Going down the listing below, print exactly each line from the one with "- This crate" up to and including the one with "- bls_dkg - BLS Distribute Key Generation", and skip the rest.
§
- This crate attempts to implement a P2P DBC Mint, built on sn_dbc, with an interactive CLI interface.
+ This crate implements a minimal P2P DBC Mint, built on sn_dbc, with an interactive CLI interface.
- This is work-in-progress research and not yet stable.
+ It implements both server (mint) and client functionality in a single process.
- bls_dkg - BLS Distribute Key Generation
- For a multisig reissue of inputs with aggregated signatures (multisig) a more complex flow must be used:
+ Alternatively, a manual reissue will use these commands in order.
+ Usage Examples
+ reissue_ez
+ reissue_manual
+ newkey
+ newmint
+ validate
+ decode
§
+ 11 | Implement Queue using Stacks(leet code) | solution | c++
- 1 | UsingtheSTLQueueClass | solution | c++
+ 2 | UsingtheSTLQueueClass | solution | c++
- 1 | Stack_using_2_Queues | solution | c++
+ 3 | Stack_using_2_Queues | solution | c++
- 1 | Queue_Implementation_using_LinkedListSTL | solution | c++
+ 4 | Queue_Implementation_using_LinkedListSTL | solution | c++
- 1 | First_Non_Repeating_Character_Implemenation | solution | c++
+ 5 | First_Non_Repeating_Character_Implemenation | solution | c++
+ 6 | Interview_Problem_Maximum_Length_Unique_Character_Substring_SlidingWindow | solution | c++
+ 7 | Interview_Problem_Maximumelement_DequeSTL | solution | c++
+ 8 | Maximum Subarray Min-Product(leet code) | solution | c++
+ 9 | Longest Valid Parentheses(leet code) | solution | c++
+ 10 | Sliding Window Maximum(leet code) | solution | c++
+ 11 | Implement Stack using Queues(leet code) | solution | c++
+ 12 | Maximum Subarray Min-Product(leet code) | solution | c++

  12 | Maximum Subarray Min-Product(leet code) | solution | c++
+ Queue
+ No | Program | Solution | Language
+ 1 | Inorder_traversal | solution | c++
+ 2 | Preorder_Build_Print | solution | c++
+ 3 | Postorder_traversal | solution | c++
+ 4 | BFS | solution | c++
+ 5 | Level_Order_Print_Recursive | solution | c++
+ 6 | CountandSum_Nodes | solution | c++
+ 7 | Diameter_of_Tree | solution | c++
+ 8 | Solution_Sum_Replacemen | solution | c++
§
Problem solution:
- This crate attempts to implement a P2P DBC Mint, built on sn_dbc, with an interactive CLI interface.
+ This crate implements a minimal P2P DBC Mint, built on sn_dbc, with an interactive CLI interface.
- This is work-in-progress research and not yet stable.
+ It implements both server (mint) and client functionality in a single process.
- bls_dkg - BLS Distribute Key Generation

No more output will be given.